Stored data entries
%%

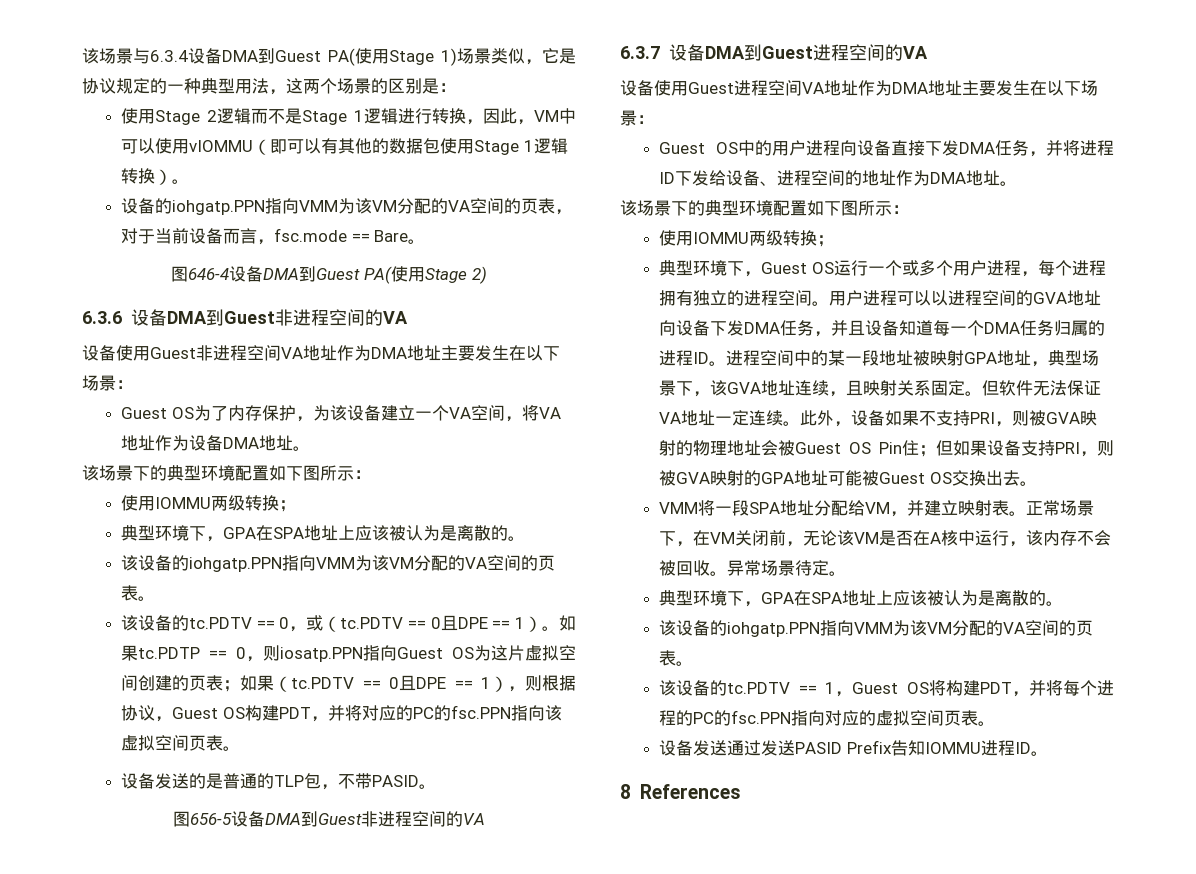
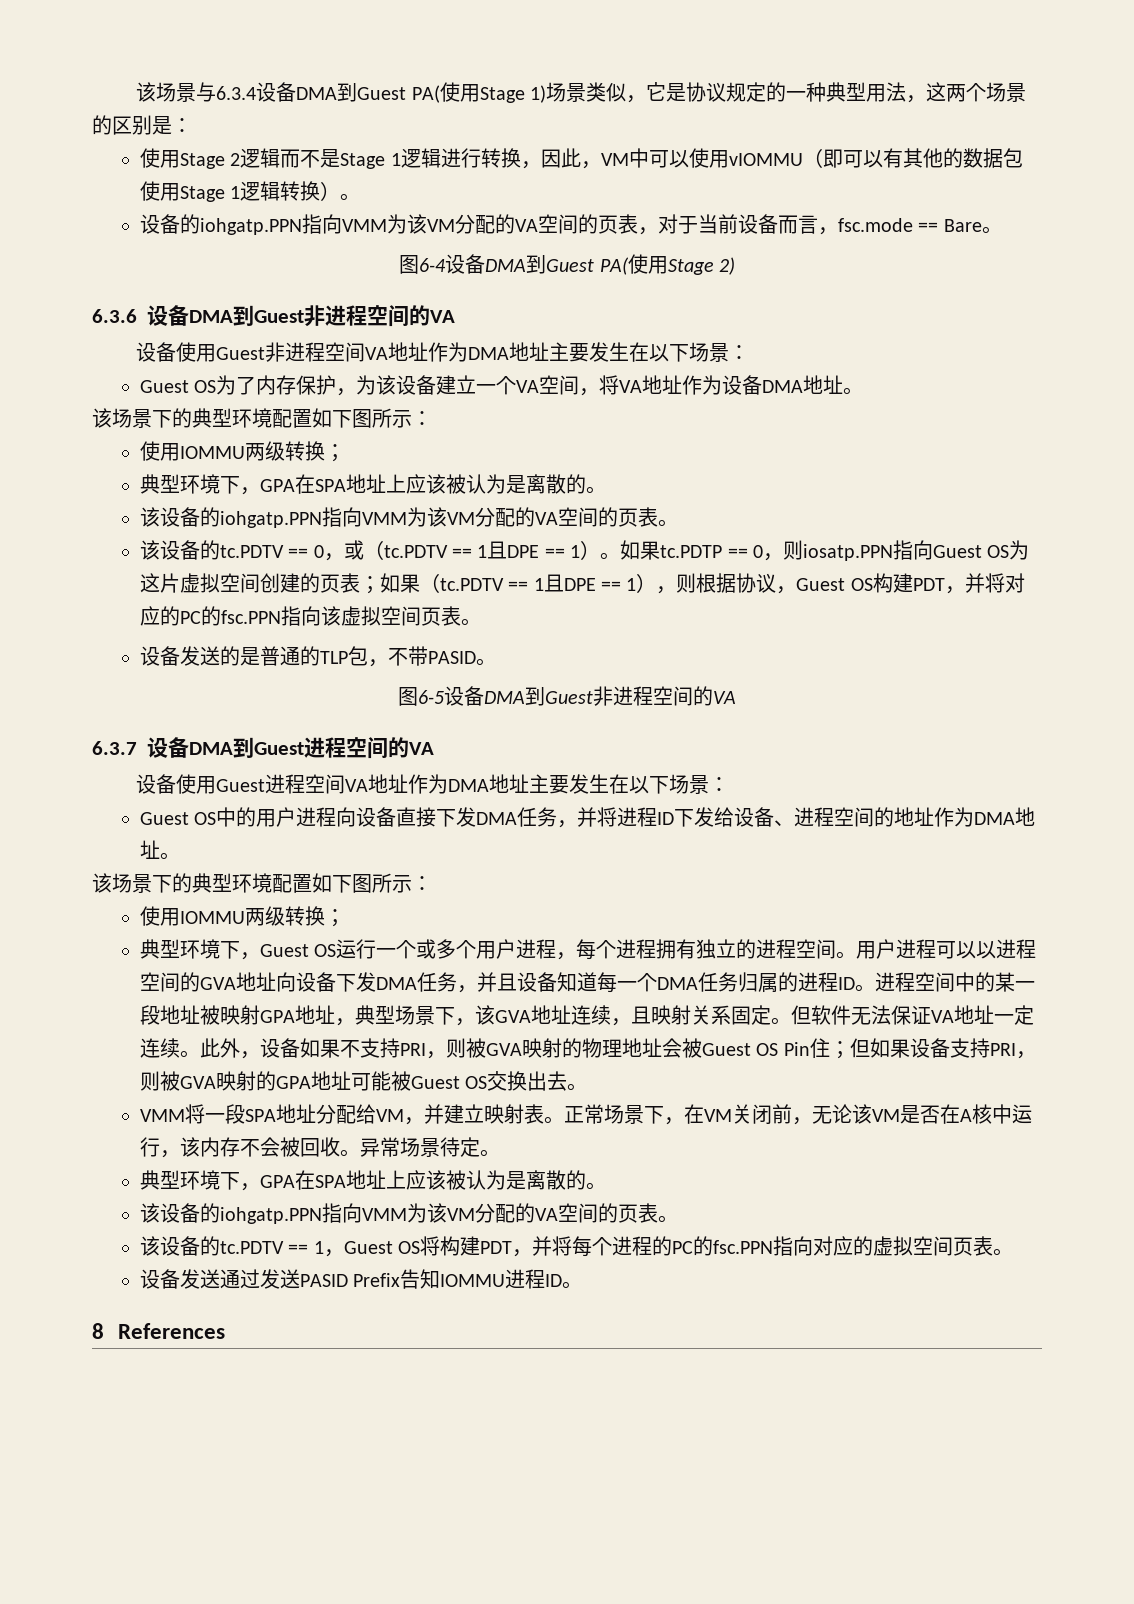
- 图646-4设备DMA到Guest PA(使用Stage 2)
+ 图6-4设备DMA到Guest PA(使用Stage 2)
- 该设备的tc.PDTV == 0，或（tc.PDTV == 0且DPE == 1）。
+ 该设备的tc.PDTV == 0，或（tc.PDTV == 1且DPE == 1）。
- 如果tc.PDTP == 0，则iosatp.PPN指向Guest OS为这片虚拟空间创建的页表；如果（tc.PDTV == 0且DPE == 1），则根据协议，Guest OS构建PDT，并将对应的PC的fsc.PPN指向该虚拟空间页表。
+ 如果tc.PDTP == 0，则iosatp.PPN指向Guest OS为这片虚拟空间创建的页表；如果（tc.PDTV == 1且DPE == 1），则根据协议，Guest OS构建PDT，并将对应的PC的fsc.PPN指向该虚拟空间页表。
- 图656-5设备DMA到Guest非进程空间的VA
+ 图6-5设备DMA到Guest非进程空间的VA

%%
%%

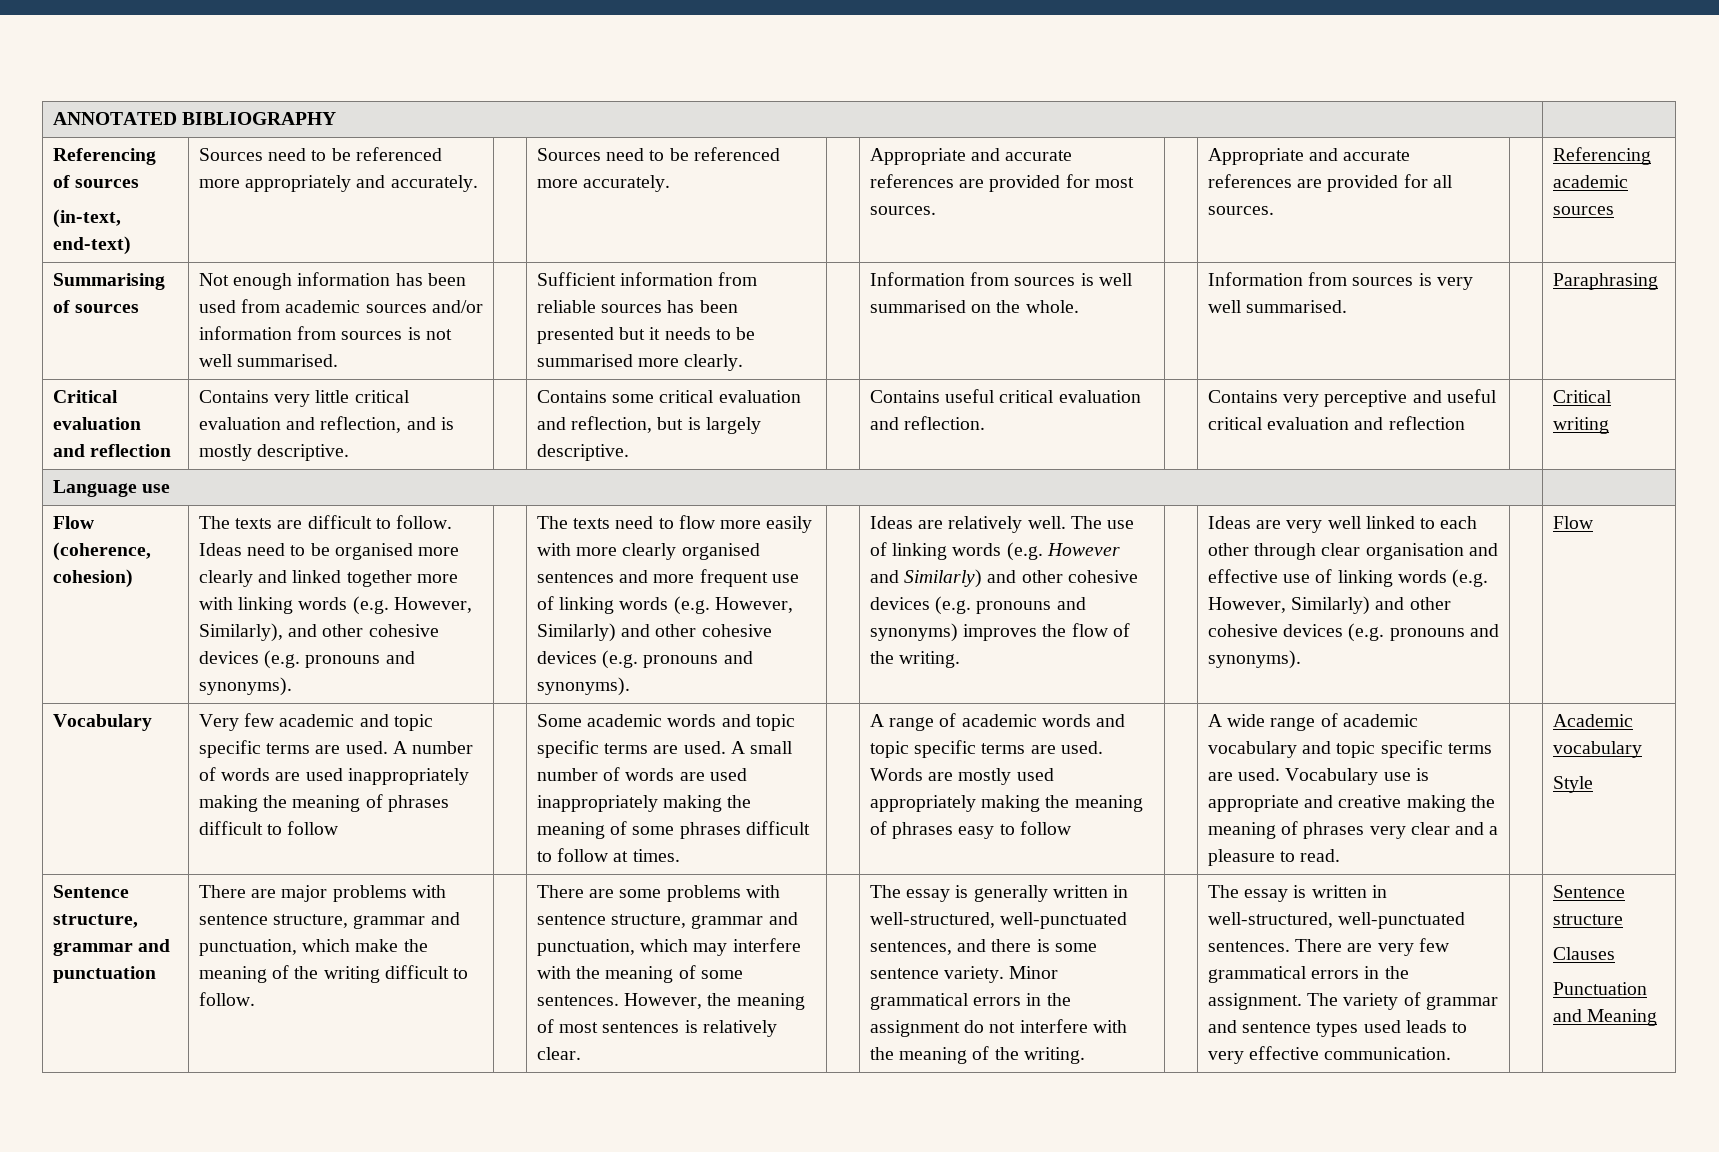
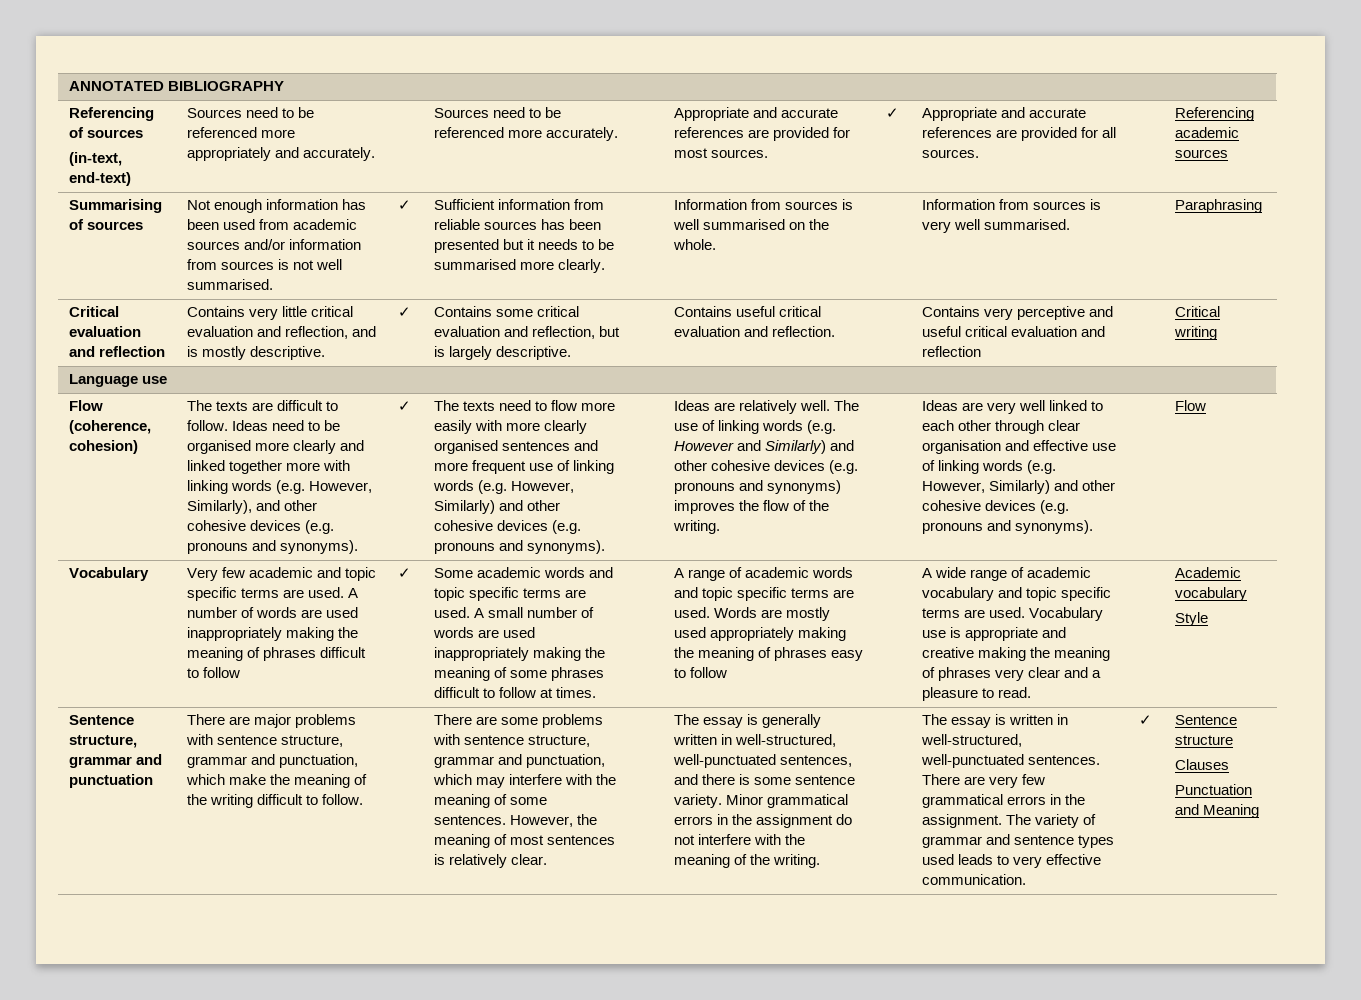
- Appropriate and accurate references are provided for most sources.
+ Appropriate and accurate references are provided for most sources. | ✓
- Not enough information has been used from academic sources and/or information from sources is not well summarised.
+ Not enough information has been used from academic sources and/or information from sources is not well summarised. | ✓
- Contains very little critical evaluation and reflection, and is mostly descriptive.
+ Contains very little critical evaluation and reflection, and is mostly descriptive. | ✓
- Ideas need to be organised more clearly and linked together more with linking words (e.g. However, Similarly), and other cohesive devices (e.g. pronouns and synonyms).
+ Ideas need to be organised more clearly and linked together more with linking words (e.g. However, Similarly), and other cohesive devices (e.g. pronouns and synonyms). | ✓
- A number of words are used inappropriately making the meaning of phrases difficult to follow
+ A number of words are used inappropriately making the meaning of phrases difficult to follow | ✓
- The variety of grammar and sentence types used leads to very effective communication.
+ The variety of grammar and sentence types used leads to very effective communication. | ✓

%%

| Instructions for the task |
Copy task for the entries above: every line with the string "other".

| Answer to this exercise |
- Ideas need to be organised more clearly and linked together more with linking words (e.g. However, Similarly), and other cohesive devices (e.g. pronouns and synonyms).
+ Ideas need to be organised more clearly and linked together more with linking words (e.g. However, Similarly), and other cohesive devices (e.g. pronouns and synonyms). | ✓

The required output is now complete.